▶ _EXERCISE_
Set down, word for word, only the lines from the start of the records through the line bearing "[589,1043,697,1073] 40% OFF"; include no pictures.

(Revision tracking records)
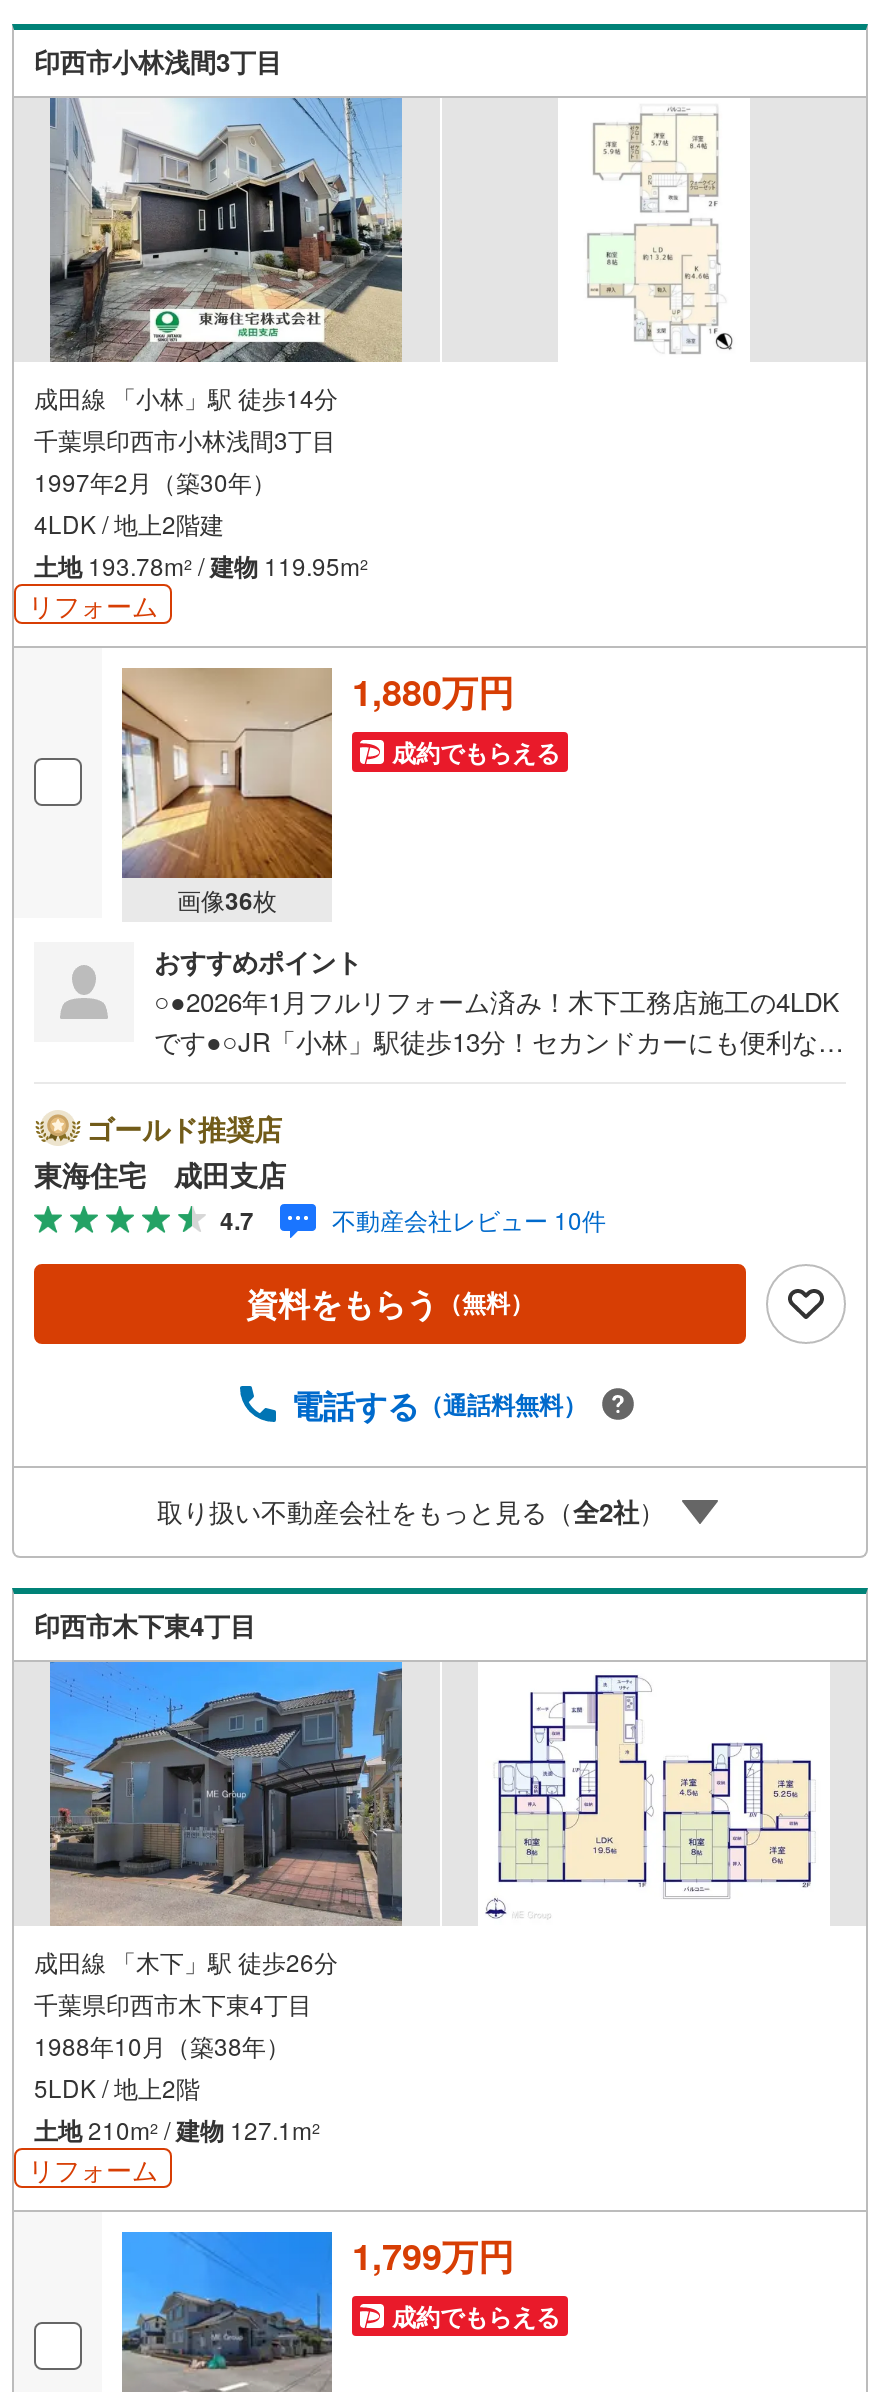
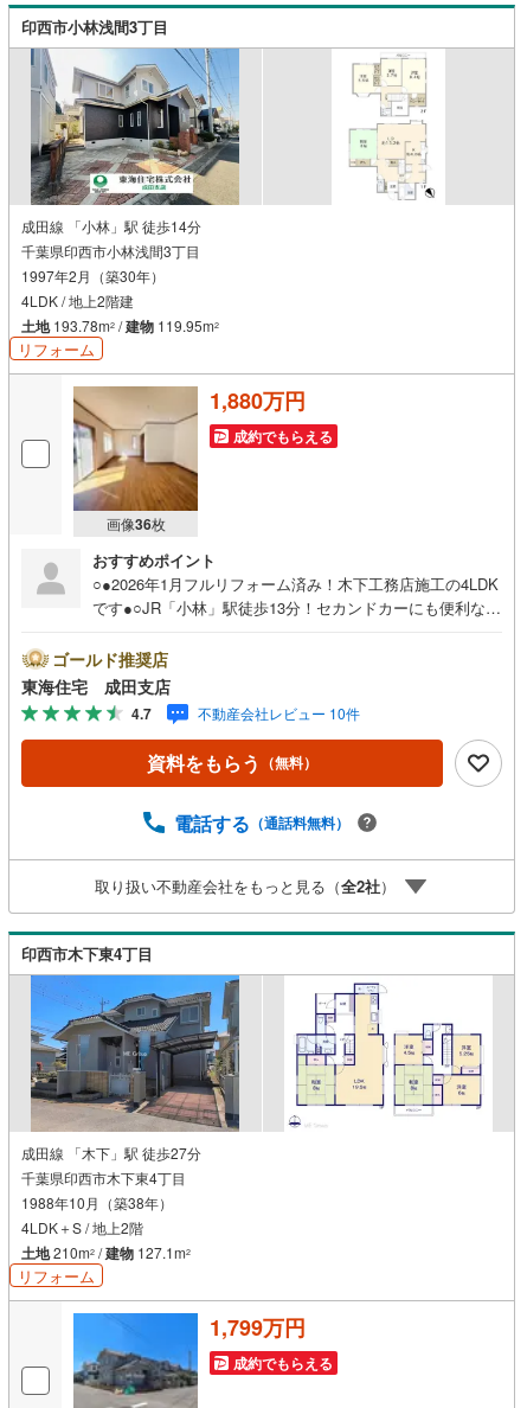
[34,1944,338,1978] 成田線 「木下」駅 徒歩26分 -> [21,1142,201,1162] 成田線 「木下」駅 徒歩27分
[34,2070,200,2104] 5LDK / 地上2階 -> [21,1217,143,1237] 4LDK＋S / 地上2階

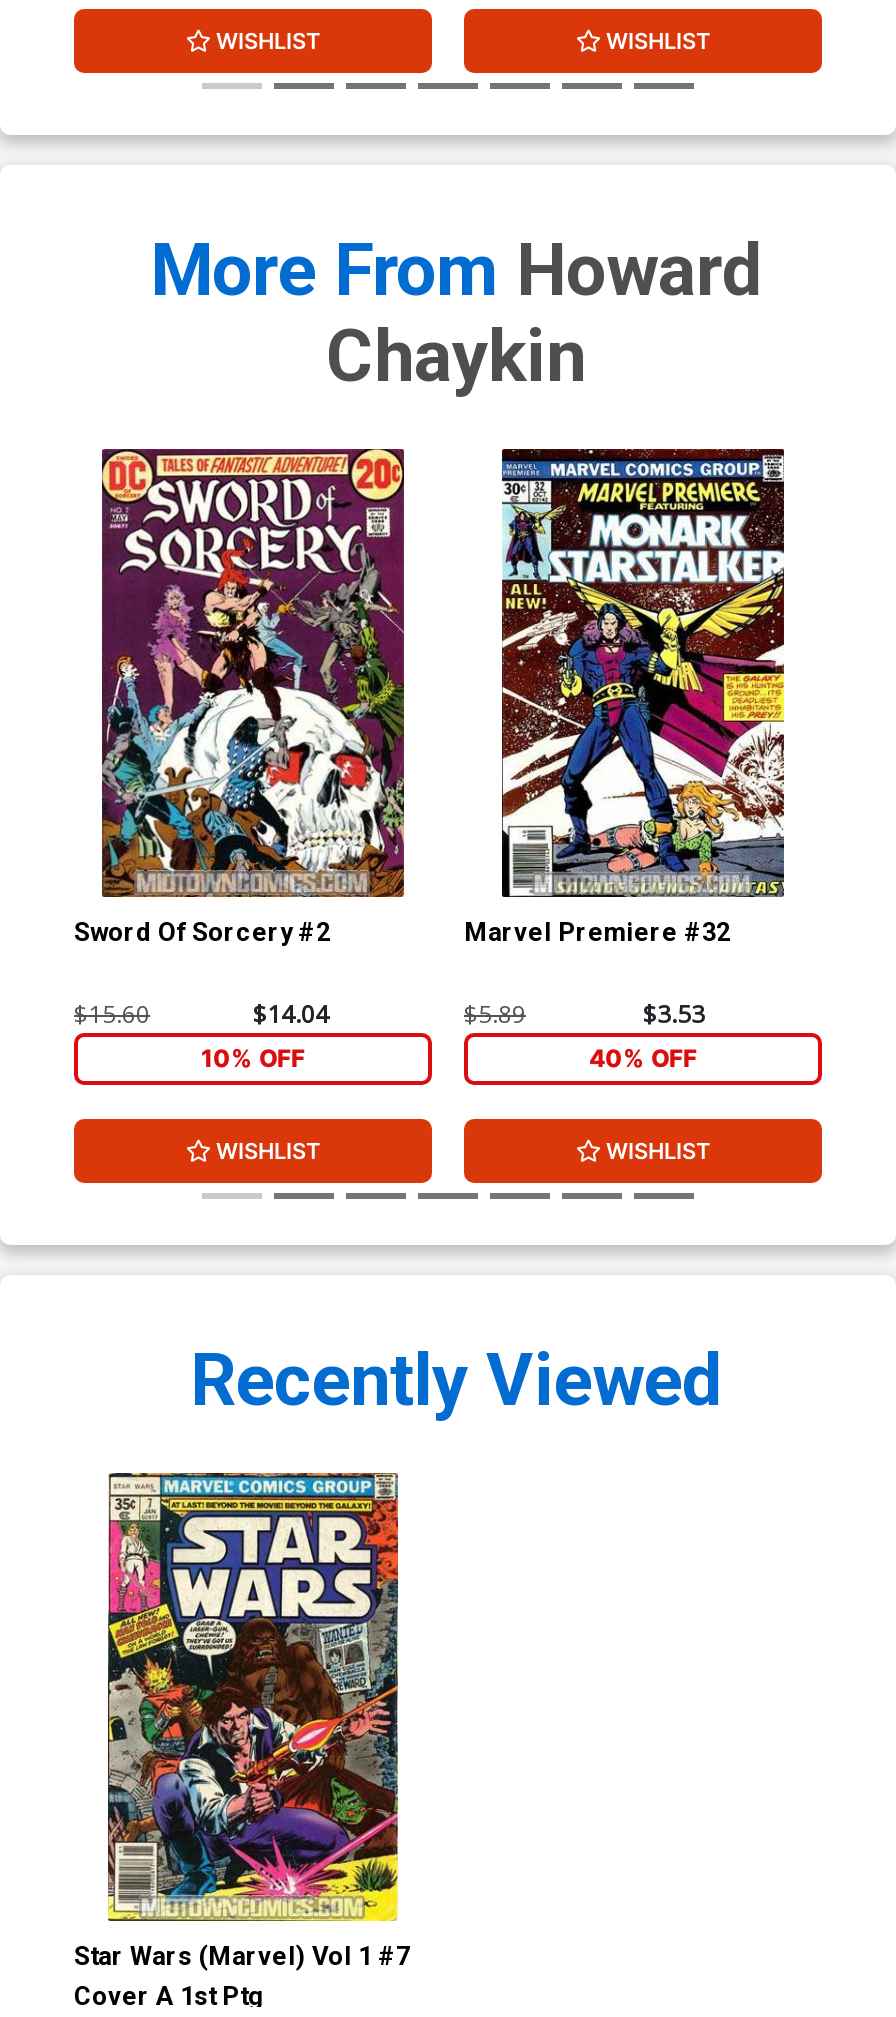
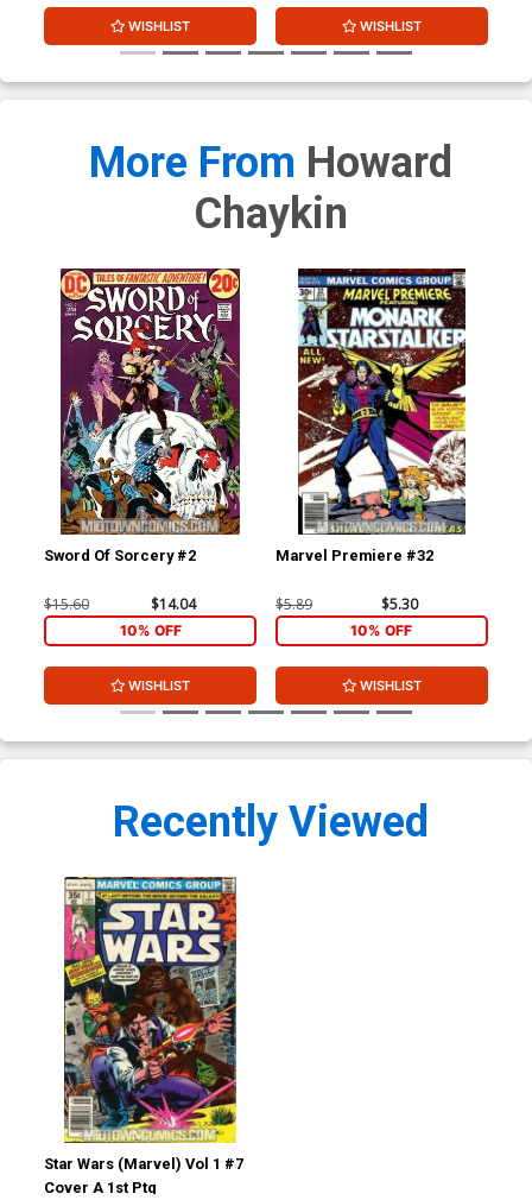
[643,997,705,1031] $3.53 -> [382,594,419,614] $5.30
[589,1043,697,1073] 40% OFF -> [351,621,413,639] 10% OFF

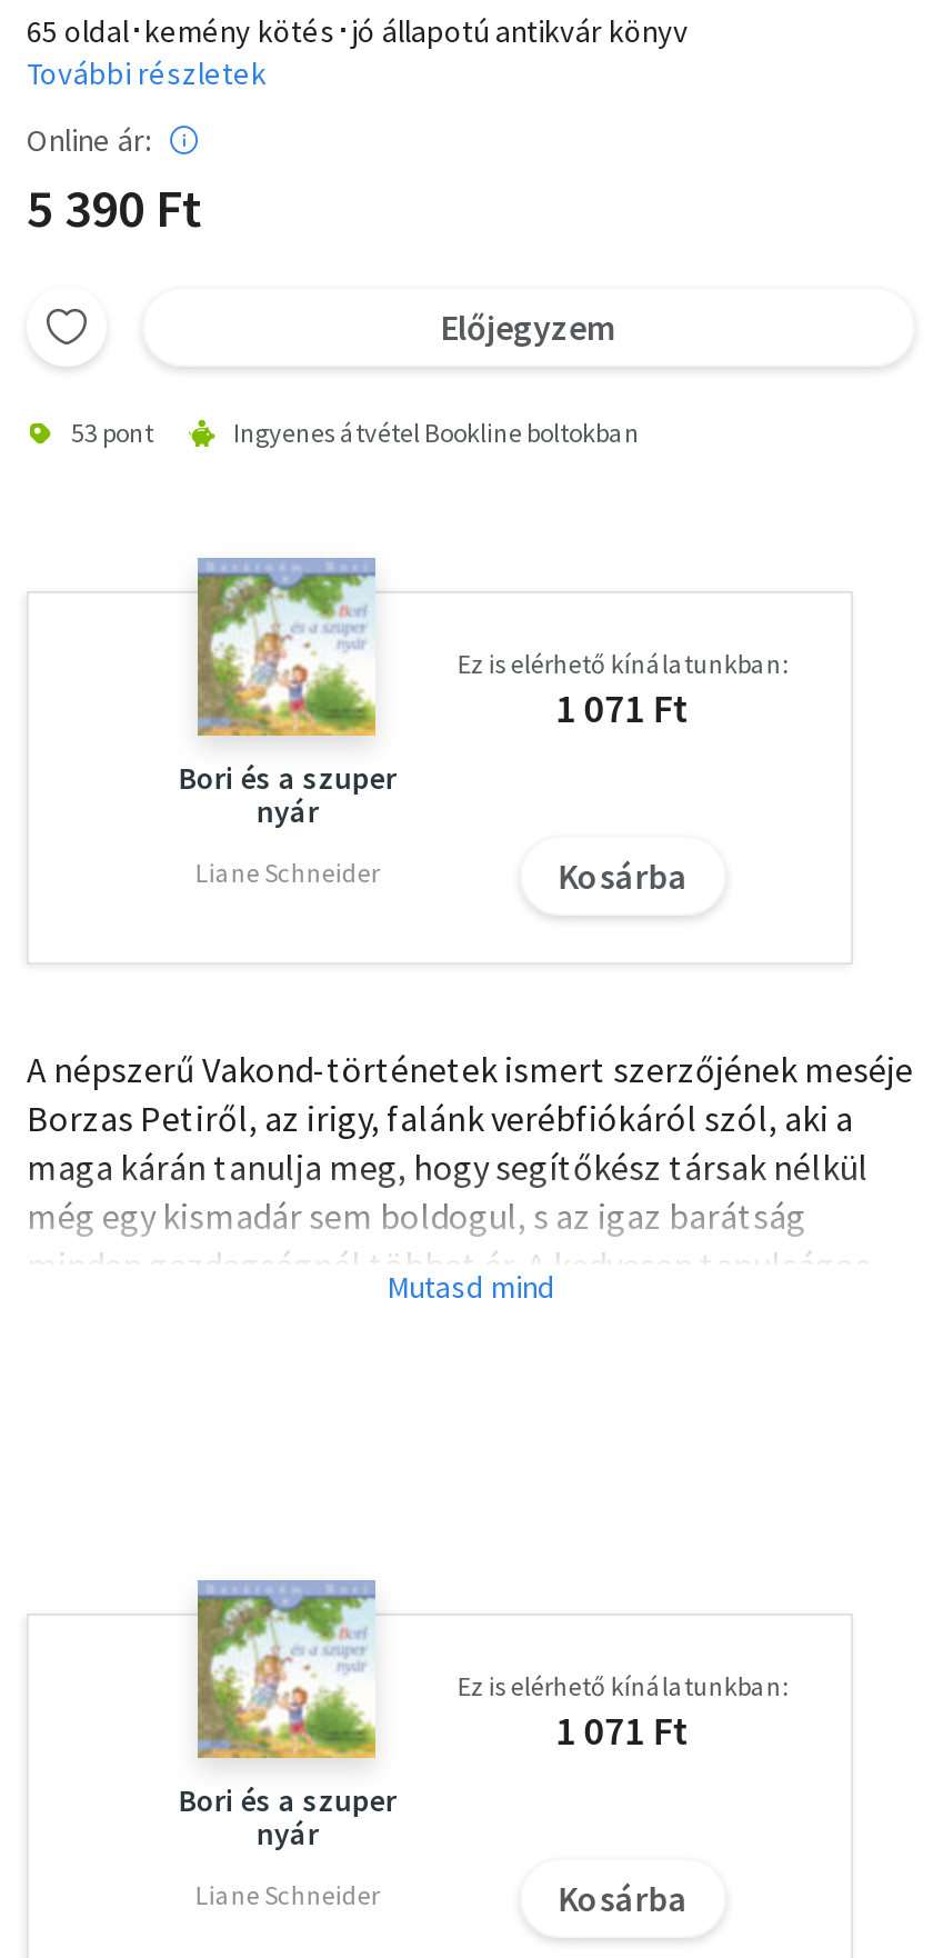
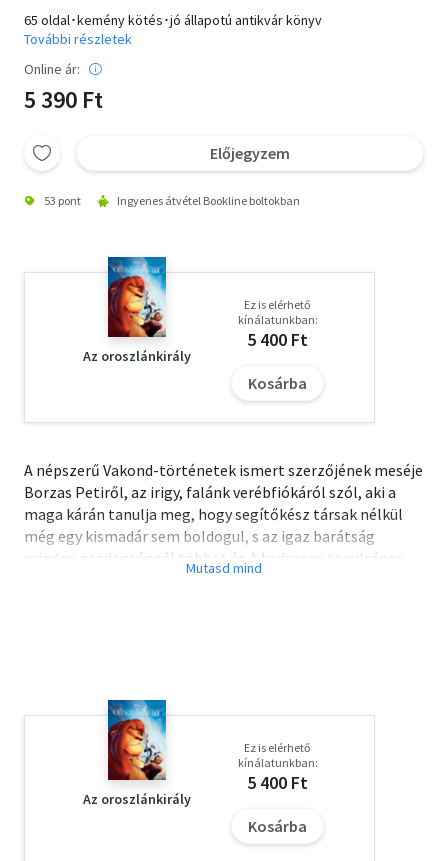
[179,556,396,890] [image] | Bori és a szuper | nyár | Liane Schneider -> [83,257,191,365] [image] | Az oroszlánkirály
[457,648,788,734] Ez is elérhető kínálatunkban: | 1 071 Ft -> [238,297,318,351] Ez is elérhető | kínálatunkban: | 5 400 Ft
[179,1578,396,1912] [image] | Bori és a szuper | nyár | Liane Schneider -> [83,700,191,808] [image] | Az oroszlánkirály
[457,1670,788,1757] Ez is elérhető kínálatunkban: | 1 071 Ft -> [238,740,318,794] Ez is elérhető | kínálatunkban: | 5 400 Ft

▶ _EXERCISE ANSWER_
[34,1944,338,1978] 成田線 「木下」駅 徒歩26分 -> [21,1142,201,1162] 成田線 「木下」駅 徒歩27分
[34,2070,200,2104] 5LDK / 地上2階 -> [21,1217,143,1237] 4LDK＋S / 地上2階

[643,997,705,1031] $3.53 -> [382,594,419,614] $5.30
[589,1043,697,1073] 40% OFF -> [351,621,413,639] 10% OFF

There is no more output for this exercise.